> [Information supplied]:
◇ ◇ ◇

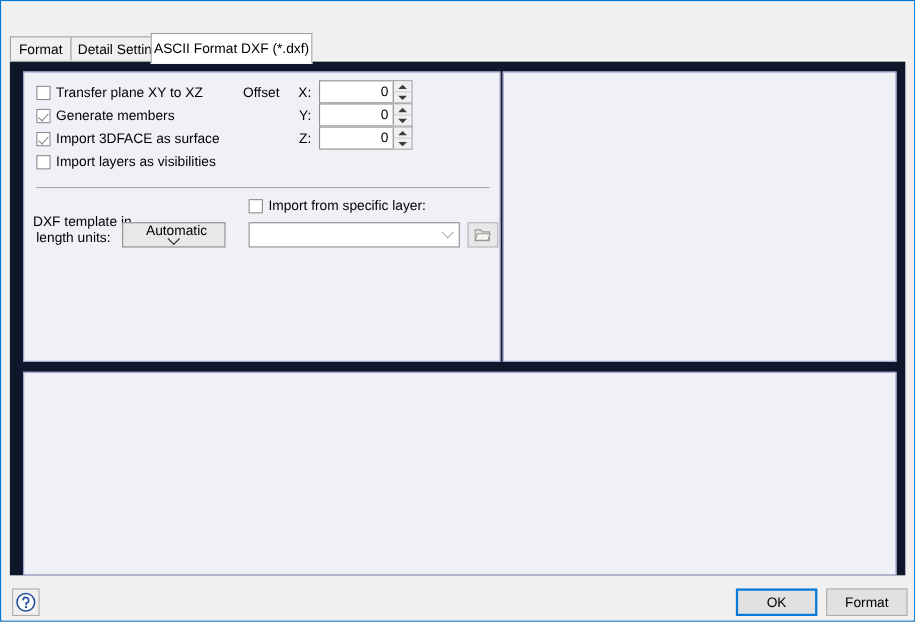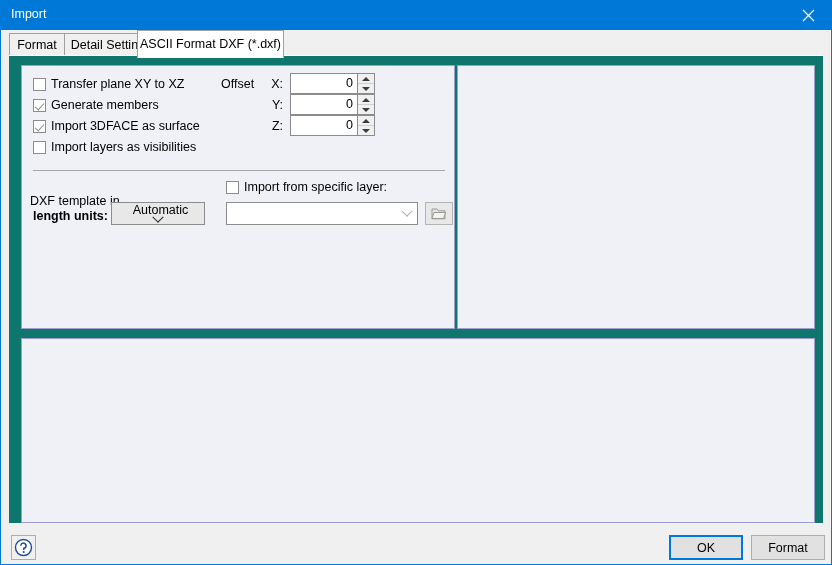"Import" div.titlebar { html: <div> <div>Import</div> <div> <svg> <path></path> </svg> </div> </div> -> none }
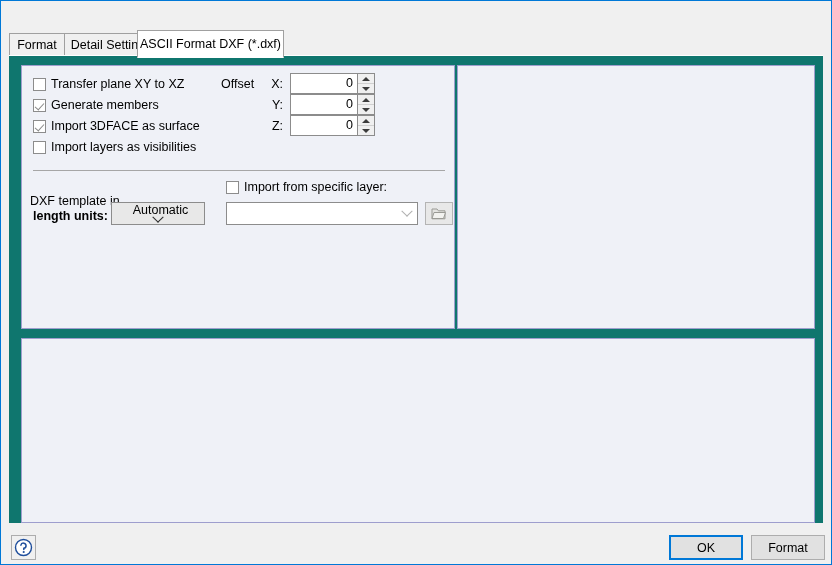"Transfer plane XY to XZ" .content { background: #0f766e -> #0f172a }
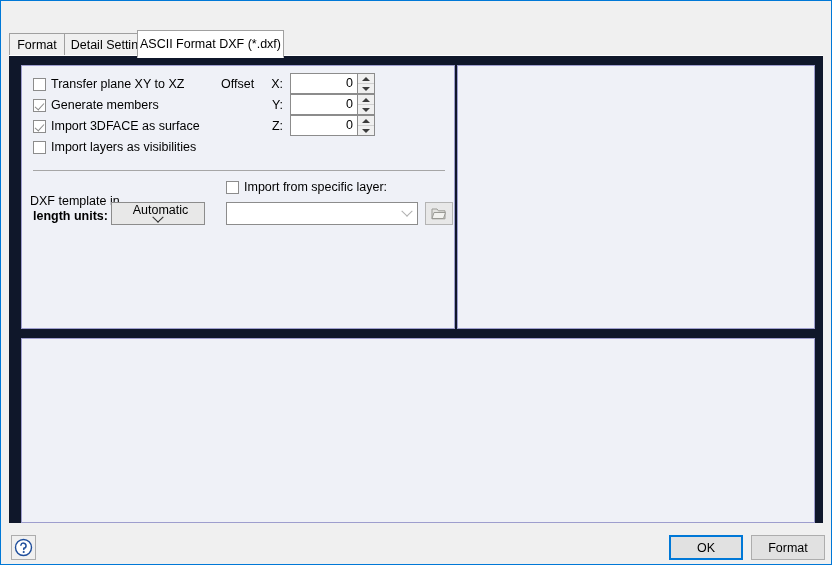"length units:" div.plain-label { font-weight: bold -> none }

◇ ◇ ◇

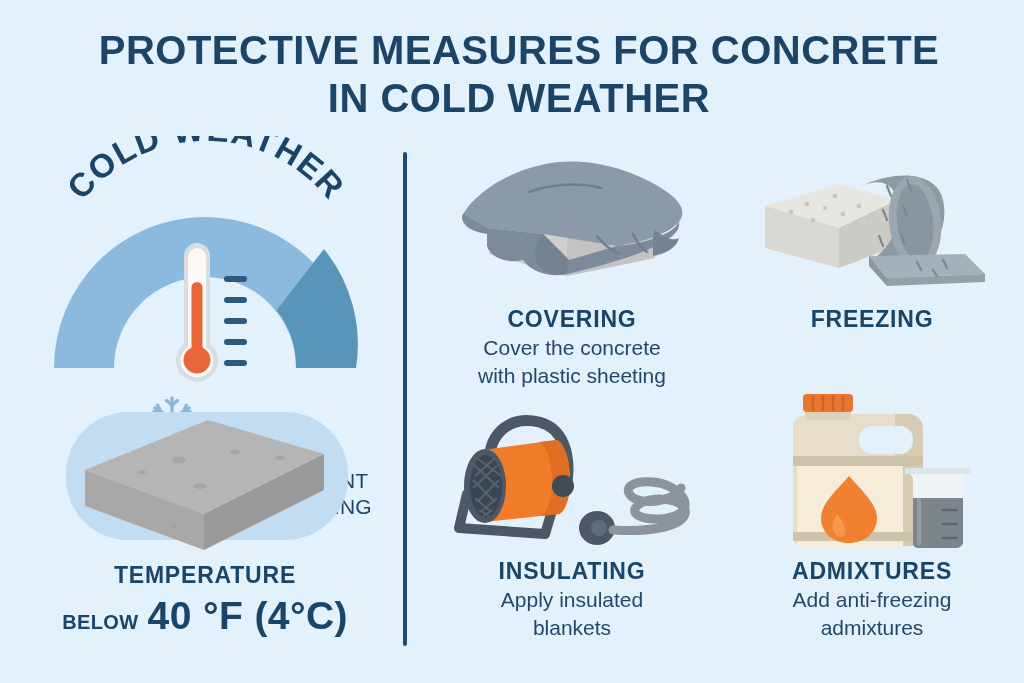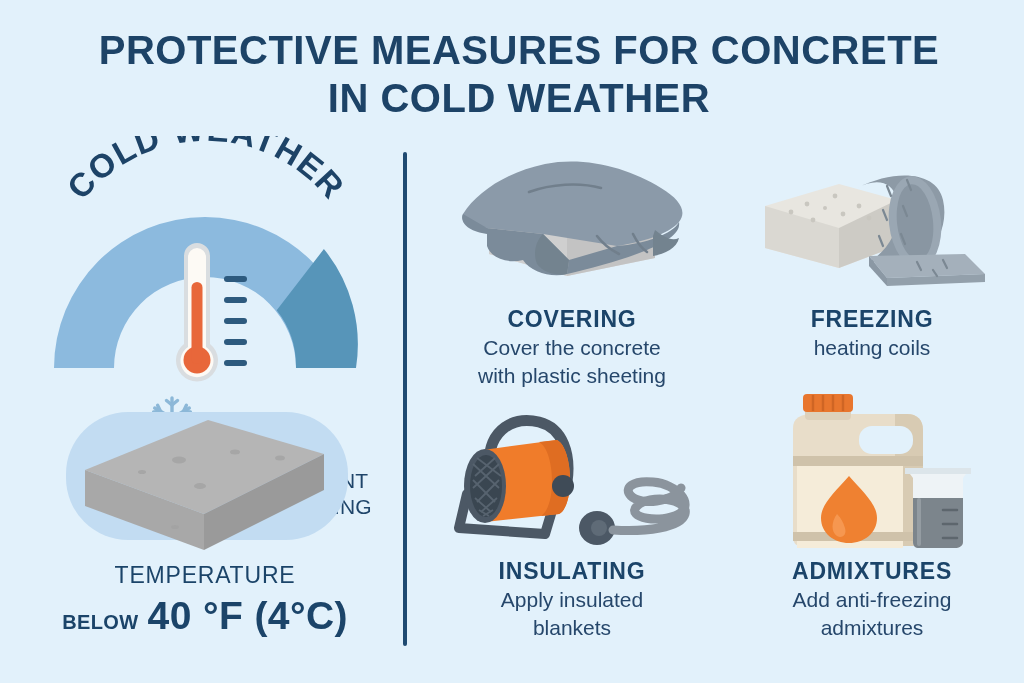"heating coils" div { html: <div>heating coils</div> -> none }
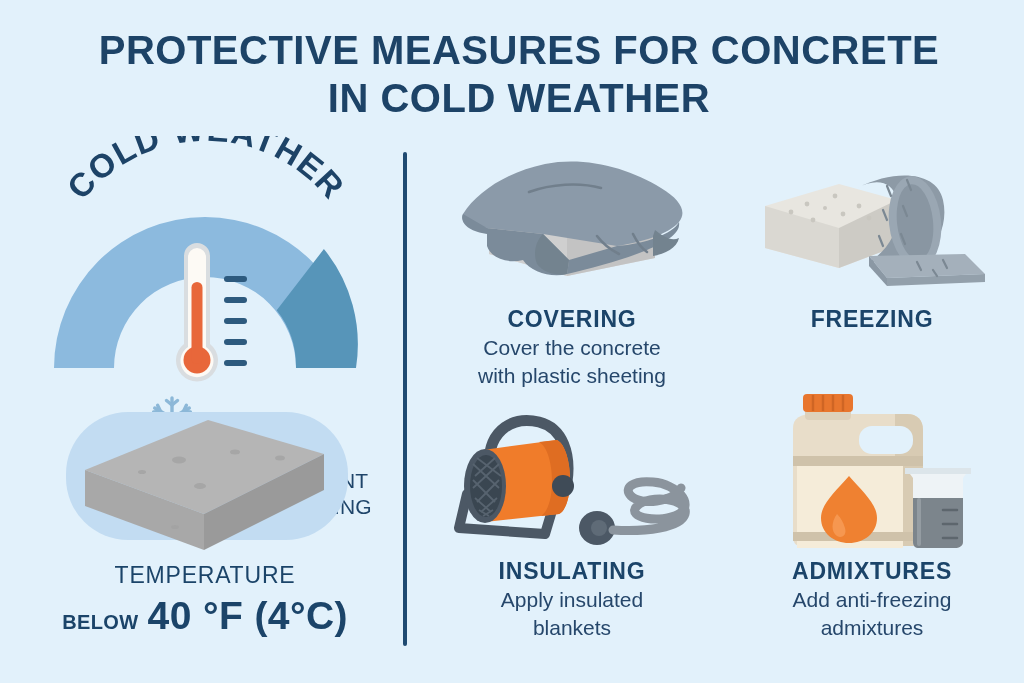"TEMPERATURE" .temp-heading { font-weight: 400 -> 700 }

◇ ◇ ◇

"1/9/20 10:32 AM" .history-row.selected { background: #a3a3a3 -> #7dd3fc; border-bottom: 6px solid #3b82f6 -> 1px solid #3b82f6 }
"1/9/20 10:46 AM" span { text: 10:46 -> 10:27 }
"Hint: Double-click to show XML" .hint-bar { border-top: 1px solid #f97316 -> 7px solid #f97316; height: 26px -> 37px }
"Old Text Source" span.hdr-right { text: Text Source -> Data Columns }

◇ ◇ ◇

> [Task]: Look above for the line that contains "background: #a3a3a3 ->". Starting there, transcribe every line exactly until you have copied the line that contains "text: Text Source".

> [Problem solution]:
"1/9/20 10:32 AM" .history-row.selected { background: #a3a3a3 -> #7dd3fc; border-bottom: 6px solid #3b82f6 -> 1px solid #3b82f6 }
"1/9/20 10:46 AM" span { text: 10:46 -> 10:27 }
"Hint: Double-click to show XML" .hint-bar { border-top: 1px solid #f97316 -> 7px solid #f97316; height: 26px -> 37px }
"Old Text Source" span.hdr-right { text: Text Source -> Data Columns }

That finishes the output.